When the prosecutor asked if he remembered Sinha telling him to keep their relationship a secret, he replied yes. “I recall the substance of the conversation being not to tell anybody. She can get into trouble,” the New York Times quoted him as saying.

Defense Claims
According to her website, Sinha graduated in 1987 with an undergraduate degree from Columbia College. She earned two master’s degrees from Columbia University and an advanced certificate from New York University. She went on to become a teacher, and spent her free time staying active and volunteering. 

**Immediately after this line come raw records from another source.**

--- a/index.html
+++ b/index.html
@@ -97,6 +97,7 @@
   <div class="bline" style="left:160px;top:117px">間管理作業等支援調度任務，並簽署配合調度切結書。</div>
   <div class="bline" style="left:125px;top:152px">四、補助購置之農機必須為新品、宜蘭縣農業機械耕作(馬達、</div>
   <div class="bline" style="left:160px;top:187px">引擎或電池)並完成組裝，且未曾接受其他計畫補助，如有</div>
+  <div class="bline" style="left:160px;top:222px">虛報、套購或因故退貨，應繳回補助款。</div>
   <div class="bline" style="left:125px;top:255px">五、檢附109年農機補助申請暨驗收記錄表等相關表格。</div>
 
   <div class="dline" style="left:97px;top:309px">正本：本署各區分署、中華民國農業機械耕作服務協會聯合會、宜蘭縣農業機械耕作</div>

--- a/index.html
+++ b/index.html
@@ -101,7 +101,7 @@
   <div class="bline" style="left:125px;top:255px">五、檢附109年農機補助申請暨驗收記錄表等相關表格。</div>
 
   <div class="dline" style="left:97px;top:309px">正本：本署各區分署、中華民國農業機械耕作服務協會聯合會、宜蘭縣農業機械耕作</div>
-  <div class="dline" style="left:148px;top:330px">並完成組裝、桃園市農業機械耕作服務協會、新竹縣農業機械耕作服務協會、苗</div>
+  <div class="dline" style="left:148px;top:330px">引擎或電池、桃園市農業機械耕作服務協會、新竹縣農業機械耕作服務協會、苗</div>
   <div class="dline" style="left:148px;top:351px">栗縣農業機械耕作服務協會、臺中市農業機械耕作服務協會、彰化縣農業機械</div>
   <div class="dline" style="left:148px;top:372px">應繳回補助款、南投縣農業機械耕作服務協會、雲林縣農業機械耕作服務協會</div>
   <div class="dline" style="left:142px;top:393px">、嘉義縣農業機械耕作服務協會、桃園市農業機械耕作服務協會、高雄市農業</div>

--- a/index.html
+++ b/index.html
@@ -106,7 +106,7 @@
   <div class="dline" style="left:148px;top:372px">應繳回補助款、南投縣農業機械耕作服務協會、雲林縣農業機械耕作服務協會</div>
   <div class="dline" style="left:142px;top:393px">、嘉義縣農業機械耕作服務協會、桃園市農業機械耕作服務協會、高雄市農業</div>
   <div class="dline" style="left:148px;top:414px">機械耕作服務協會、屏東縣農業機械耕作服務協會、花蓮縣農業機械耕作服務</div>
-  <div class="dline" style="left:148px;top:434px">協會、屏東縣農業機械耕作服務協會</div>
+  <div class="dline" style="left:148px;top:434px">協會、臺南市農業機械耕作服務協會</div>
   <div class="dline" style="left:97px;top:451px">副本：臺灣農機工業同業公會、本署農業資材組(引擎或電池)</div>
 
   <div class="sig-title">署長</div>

The website describes her as an avid runner, skier and tennis player who has participated in the New York City half marathon. She has volunteered with the Special Olympics and the Methodist Hospital in Park Slope, Brooklyn, and donated to the Wildlife Conservation Society, according to the website. She has also worked to choreograph Bollywood dances at the annual India Day parade held in New York City.

Sinha’s defense team, led by top attorney Gerald Shargel, claimed Sinha was a “caring, competent, highly devoted teacher and principal” who tutored the student and began a sexual relationship with him only when he was over 17 and in college. 

The young man had lived with Sinha in her apartment on Manhattan’s Upper East Side, keeping his clothing there — and, after he dropped out of college and enrolled in the Police Academy, an extra uniform, the defense said. He also had a key to her apartment, the defense said.

Shargel did not dispute that Sinha had filed assault complaints against her former student but said she was motivated by jealousy, because he had started seeing another woman and had become physically abusive toward Sinha. When questioned by his superiors about the 911 calls, he accused Sinha, falsely, of having had sex with him when he was under age, the lawyer said. He was then unable to retract the accusation, the New York Post quoted Shargel as saying. “She was hurt in a very deep and profound way,” Shargel told the jury. “She was suffering the immeasurable anguish of a love affair gone bad.” He also said that the second student, when initially interviewed by investigators, denied a sexual relationship but changed his story after his mother hired a lawyer to sue Sinha and the Montessori schools for damages.

Shargel also sought to question the credibility of the police officer. “How is it he waited nine years before he told a single soul?” Shargel asked in his closing argument, according to the New York Times. “There is no DNA. There is no independent evidence. There is no prompt complaint. There is no scientific proof.”

The argument, however, failed to convince jurors. One juror, Sam Desai, told the Times in an interview that although there were some “heated moments” during deliberations, the jurors did not doubt the credibility of the officer. His testimony was the “primary piece of evidence” leading to conviction, Desai said.

He said the jurors, during deliberations, did discuss whether they would think differently about the case if the defendant was a man and the accusers were women. “Those types of hypotheticals were used all the time, and what came out was the best result,” Desai told the Times.

Perhaps the most stinging condemnation of Sinha came from Justice Carol Berkman of State Supreme Court in Manhattan during her 2007 sentencing. “Miss Sinha is intelligent. She’s well educated. She’s well raised. She’s hardworking. She’s beautiful. And she’s a predator who lived a lie,” the judge was quoted as saying in the Times.